Another mid-season trade saw Matt Andriese go from the Rays longman role to something similar in Arizona for backup, left-handed hitting catcher Michael Perez and minor league righty Brian Shaffer. While Andriese was a useful piece, moving him allowed for more opportunity for Austin Pruitt who mostly ran with the role as something like an average pitcher who requires a good defense behind him considering the low strikeout and walk rates. He does a good job in his once-thru role of keeping batters off balance to make up for the below average strikeouts. Now with two seasons under his belt there’s no real reason to expect the strikeouts to jump up enough to make him more than cog, but he’s a useful one that is better deployed in lower leverage.

Matt Andriese

Austin Pruitt

Sticking with the trade motif let’s turn our eyes to Tyler Glasnow and longtime legend Chris Archer. It was hard to see Archer move on, but it wouldn’t have happened without an immense return, and Glasnow was, but one nice piece of that haul. In the review of the Pittsburgh Pirates it became apparent that Glasnow’s walk rate was spiraling out of, ahem, control, but moving to the Junior Circuit saw it sit more where he was earlier in the year not all that far from the average. His initial incredible strikeout rate moderated to merely average in short order, but at those levels he is still exceeding that 2:1 ratio that is imperative for a starting pitcher. When batters did put the ball in play it was rarely on the ground as he gave up a ton of low liners and pop ups, while the cluster in the nitro zone held him back from being even better. His inability to control the running game means even soft singles can often turn into dangerous doubles to boot. The hard contact will likely plague him as his command is more area than spot and he struggles to throw the good deuce in the zone so when batters start spitting on it they can sit on the high heat.
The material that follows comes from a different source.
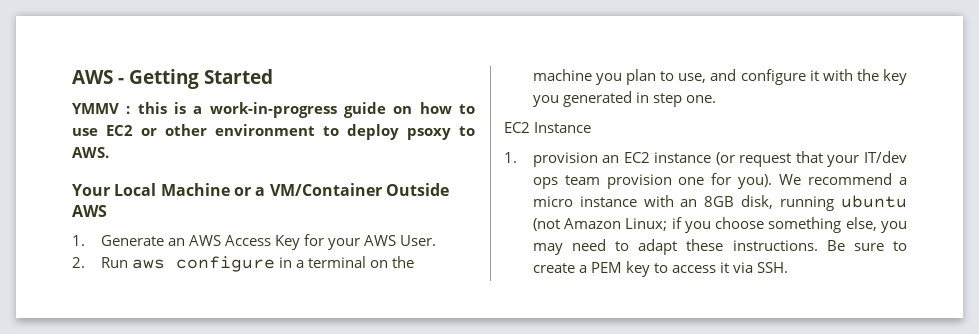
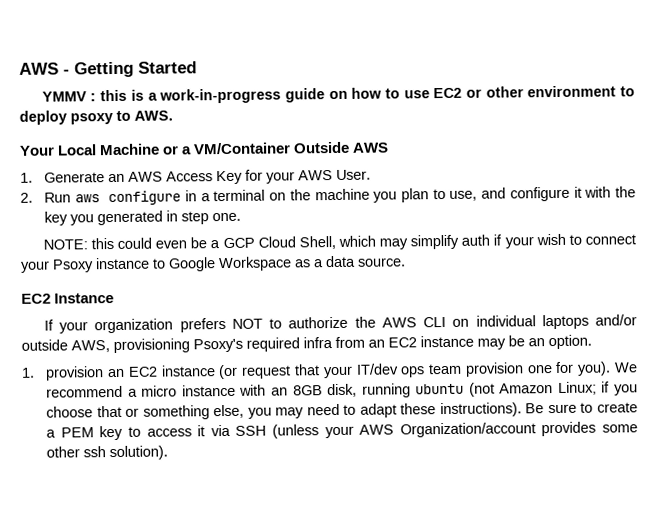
[504,122,592,133] EC2 Instance -> [42,233,636,250] [21,255,406,273] [21,293,115,304] [43,314,637,334] [21,334,592,354] NOTE: this could even be a GCP Cloud Shell, which may simplify auth if your wish to connect your Psoxy instance to Google Workspace as a data source. // EC2 Instance // If your organization prefers NOT to authorize the AWS CLI on individual laptops and/or outside AWS, provisioning Psoxy's required infra from an EC2 instance may be an option.
(765, 223) none -> [96,405,140,418] that or
[732,240,818,251] instructions. -> [439,402,522,418] instructions).
[757,262,789,273] SSH. -> [235,421,638,439] [46,445,169,461] SSH (unless your AWS Organization/account provides some other ssh solution).

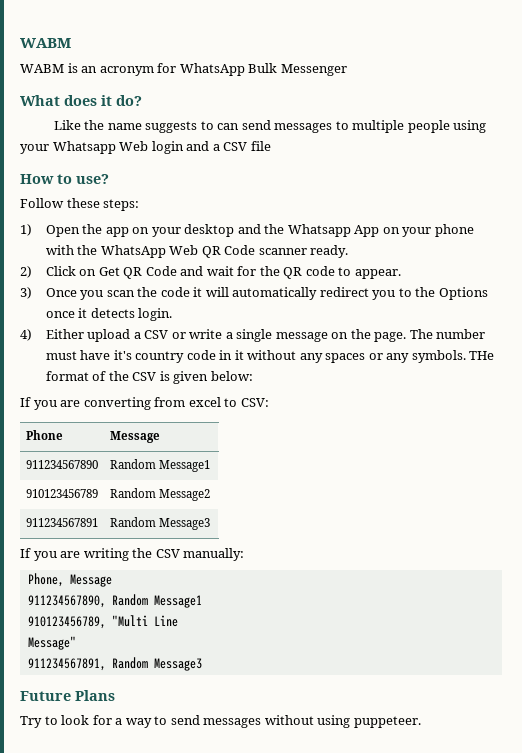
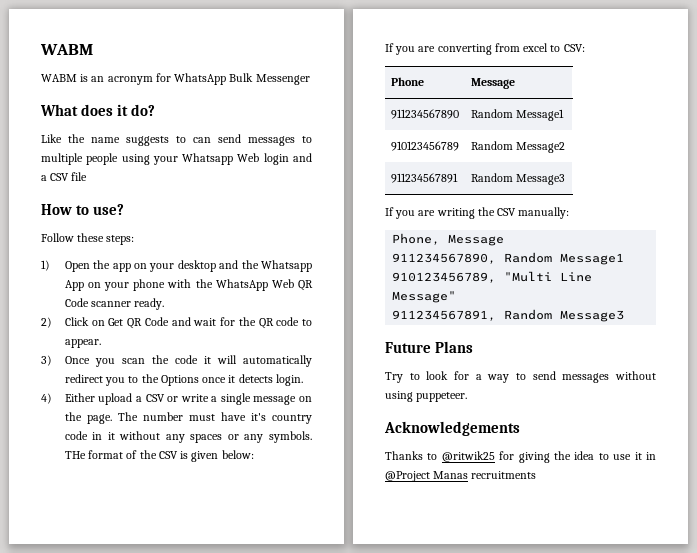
(421, 722) none -> [384,421,520,436] [385,451,656,463] [385,471,537,482] // Acknowledgements // Thanks to @ritwik25 for giving the idea to use it in @Project Manas recruitments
Further refinements could unlock what is wonderful potential, but until then Glasnow looks primed to be a twice-thru pitcher that likely will not need an opener.

Tyler Glasnow

Chris Archer

Rounding out the pitchers we can look at a couple of more guys that profile better as twice-thru pitchers than more traditional starters. Ryan Yarbrough was the prime beneficiary of the Rays radical departure from the classic pitching plan last year as the team did well to put him in position to shine. Often with an opener, Yarbrough routinely pitched three to six-inning stints that kept the team in the game well enough to rack up 16 of those archaic measures of excellence called the Win. Righties tooled him up a bit, and it wasn’t due to the walk, but more the lack of strikeouts coupled with a little worse than average contact. He was dynamite against lefties where he struck out nearly 30% to go with well better than average production on balls in play. Yarbs rarely gives in to batters, which helps him avoid the nitro zone, and on the days when he can bore his cutter into righties without leakback issues he’s a sight to behold.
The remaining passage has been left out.